How does Flutter's architecture work? Walk through the Framework, Engine, and Embedder layers.
Flutter has a three-layer architecture that's worth memorizing:
1. Framework (Dart) — what you actually write. Layers (top to bottom): Material/Cupertino → Widgets → Rendering → Animation/Painting/Gestures → Foundation.
2. Engine (C++) — Skia / Impeller for rasterization, the Dart runtime, text layout (HarfBuzz), and platform plumbing. Exposes a low-level API (
dart:ui) to the Framework.
3. Embedder (platform-specific) — the per-OS bridge. Android (Java/Kotlin), iOS (Obj-C/Swift), Web (JS), Windows/macOS/Linux. The embedder receives OS events and gives Flutter a surface to render to.
Tap event flow: OS → Embedder forwards to Engine → Engine wakes Dart → Framework's Gestures layer recognizes tap → your callback runs → setState → Framework rebuilds → Rendering pipeline → Engine rasterizes via Skia/Impeller → Embedder presents the surface to the OS.
Key insight: Porting Flutter to a new platform = writing a new embedder. The Framework and Engine are platform-agnostic.

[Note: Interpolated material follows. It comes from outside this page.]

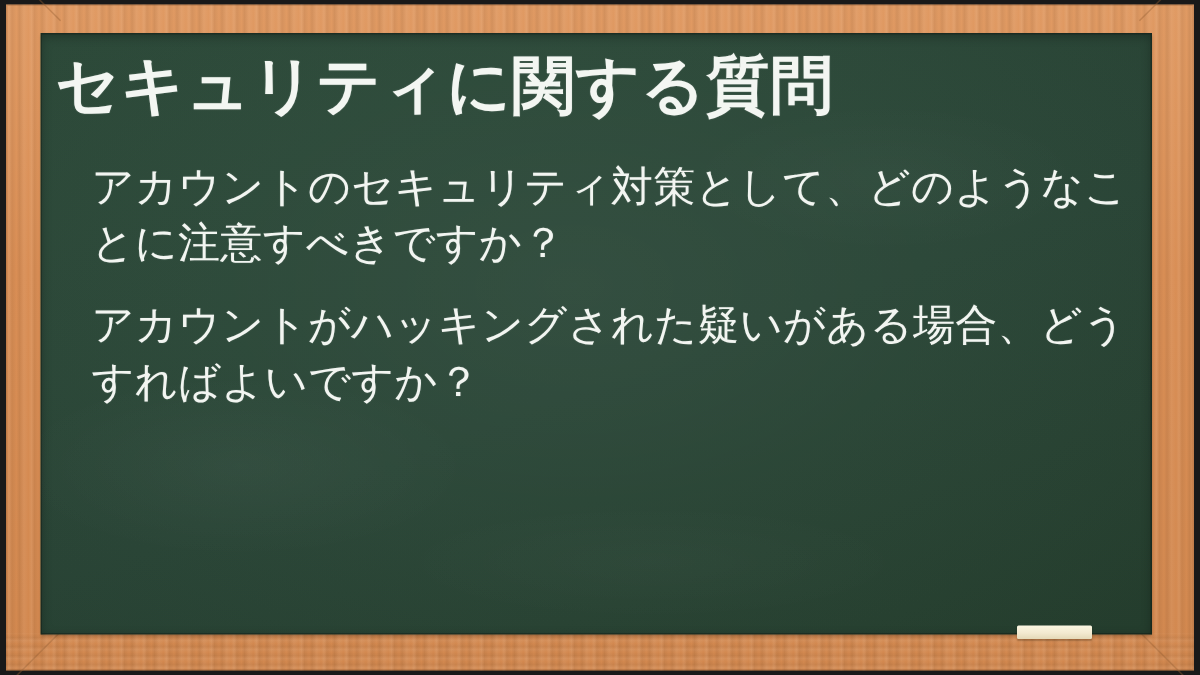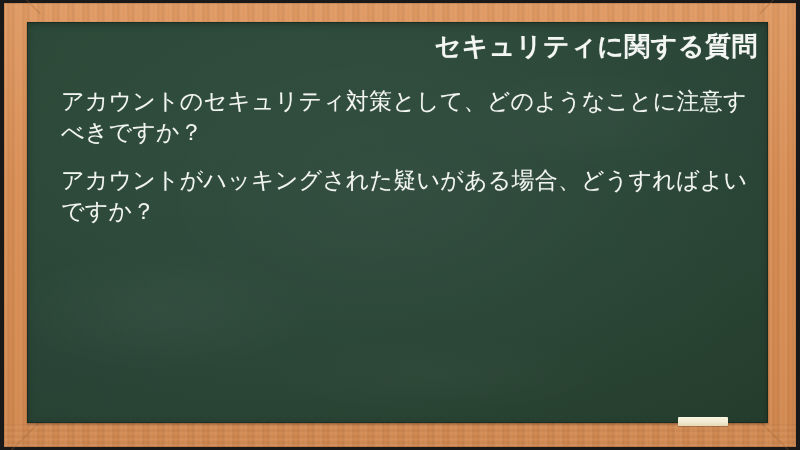"セキュリティに関する質問" .slide-title { font-size: 26px -> 42px; text-align: right -> none }
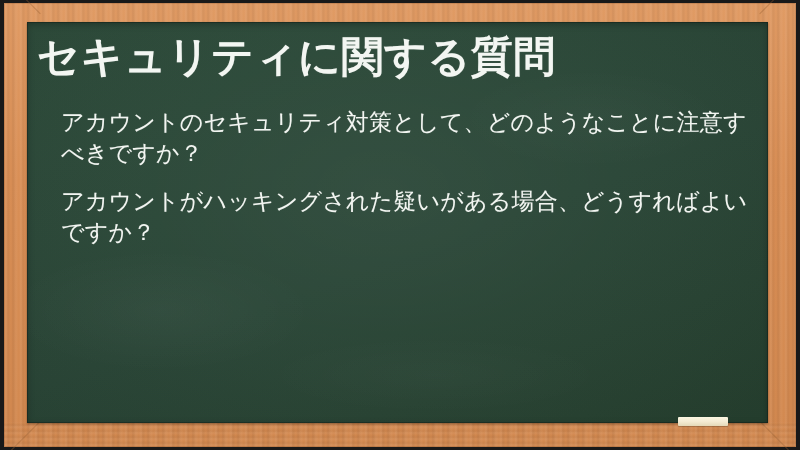"アカウントのセキュリティ対策として、どのようなことに注意すべきですか？" .q-item { font-size: 23px -> 28px }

Senior interviewers love hearing the three-layer architecture by name — Framework (Dart), Engine (C++), Embedder (per-platform). The bonus signal: explain that the Embedder is what makes Flutter portable — porting to a new platform = writing a new embedder. Mention Impeller replacing Skia on iOS (default since Flutter 3.10) and Android (rollout in progress) — that's the most current architecture detail in 2026.